Bayer’s “Double Down” Damages Award for Patent Infringement

Neil Sadler

Apr 19 2017

Patents

Bayer Pharma AG (Bayer) pursued Generic Health Pty Ltd (GH) for damages for patent infringement.  In a recent Federal Court decision, GH had been found to have infringed a patent for a pharmaceutical combination of ethinylestradiol (EE) and drospirenone (DRSP) for use as a female oral contraceptive (OC).[1]

Bayer’s claim

Bayer elected damages and claimed a total of $25,751,336 plus interest.

Sales history

Bayer sold its commercial embodiment of the OC Yasmin from August 2002.

From January 2012, GH started to sell its OC Isabelle as a bioequivalent of Yasmin.

Pursuant to a judgment of Jagot J, after a liability hearing on 4 April 2013 and an unsuccessful appeal to the Full Federal Court, on 19 June 2014, GH was required to cease selling Isabelle.

Bayer’s defensive measure

In accordance with established policy, Bayer had previously had obtained approval from the Therapeutic Goods Authority its own lower cost version of Yasmin which was called Pettibelle. It started selling Pettibelle on 20 June 2014.

Bayer’s counterfactual

Bayer contended that it was entitled to base its damages calculations on making every infringing sale of GH itself in the counter factual scenario it presented. Further, it argued it was entitled to maintain its higher profit margin in respect of the less profitable Pettibelle sales for 2 years after Isabelle was withdrawn from sale.

It succeeded on both counts.

How prescriptions worked

It was found that doctors prescribed OC on the basis of the originator brand of OC and continued to do so after Isabelle was introduced. There was no evidence that any doctor ever prescribed Isabelle. Provided that the prescribing doctor did not tick a box “brand substitution not permitted” a pharmacist was able to supply a customer with Isabelle on a prescription for Yasmin. Isabelle could not be supplied in response to a prescription for any OC apart from Yasmin.
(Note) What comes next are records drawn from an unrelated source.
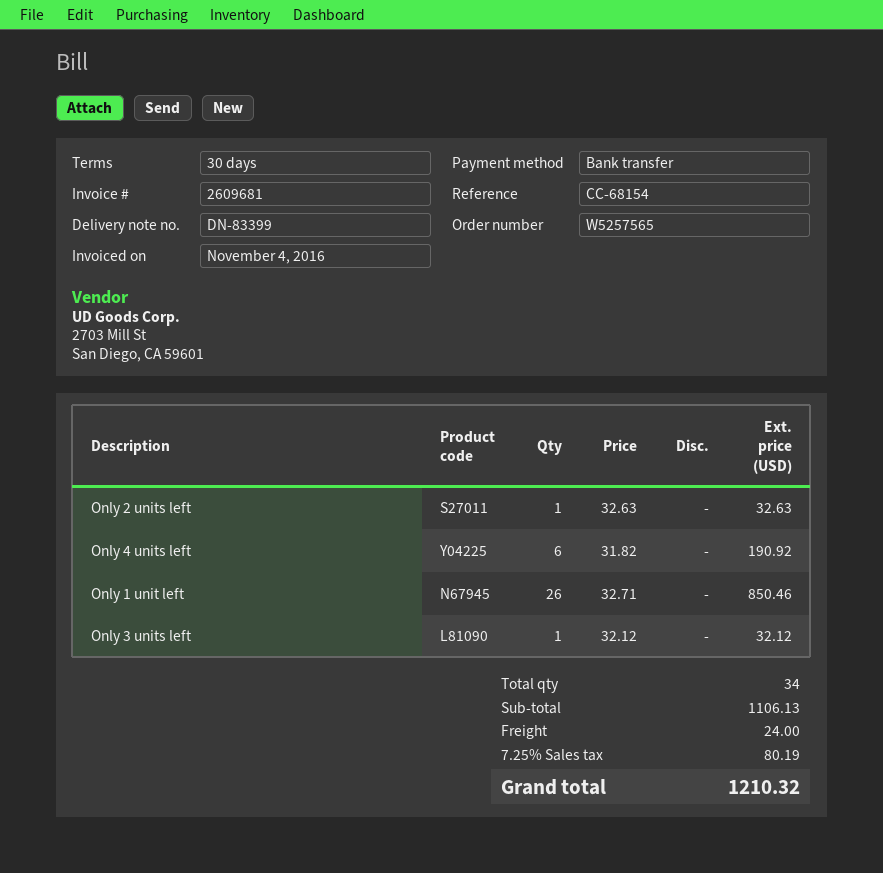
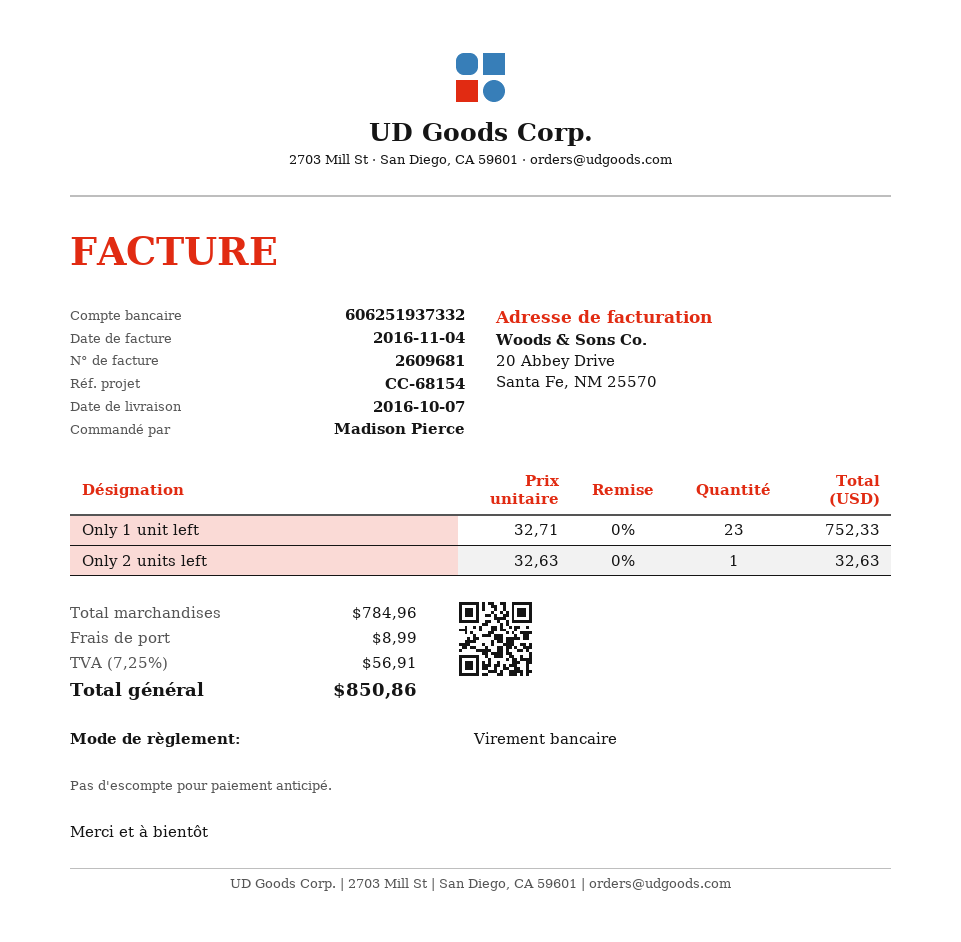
Only 4 units left: 6 x 31.82 = 190.92 -> none
Only 1 unit left: 26 x 32.71 = 850.46 -> 23 x 32.71 = 752.33
Only 3 units left: 1 x 32.12 = 32.12 -> none
subtotal: 1106.13 -> 784.96
shipping: 24.00 -> 8.99
tax: 7.25% = 80.19 -> 7.25% = 56.91
total: 1210.32 -> 850.86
Full recovery for lost sales

Justice Jagot made an inference that women would continue to use Yasmin unless subject to a major life event which may cause them to interrupt their use of an OC, cease using an OC or change OC.

A woman could only obtain Isabelle if she had a prescription for Yasmin. The only OC for which Isabelle could be substituted was Yasmin.

Her Honour found that every sale of Isabelle was a lost Yasmin sale in those circumstances. Unlike the market for clothing, equipment and many other consumables here there was, in effect, very limited consumer choice and no substantial substitutability.

The evidence supported the conclusion that the likelihood of any sales of Isabelle which were not lost sales of Yasmin represented nothing more than a very small possibility. Accordingly, there was no reason to make an adjustment of even 1% for sales not picked up in the counter factual (Bayer’s alternative position).

Recovery of lower Pettibelle margins for two years

In respect of the lower gross margin on Pettibelle sales it seems that this was a defence mechanism by GH to prevent end users who had become accustomed to cheaper OCs being lost to Bayer.

Justice Jagot found no cogent reason for concluding that the damages for patent infringement should not extend to loss resulting from the patent holders reasonable and timely actions to redress the effects of infringement, particularly where, as in the present case, those actions would have been reasonably foreseeable to the infringer while the infringing acts were occurring.

Bayer could not recover the loss resulting from the cheaper price of Pettibelle in perpetuity but the period of two years was reasonable.

The writer suggests that should a male oral contraceptives become widely available suitable names might be Farage, Boris, Vlad or Donald!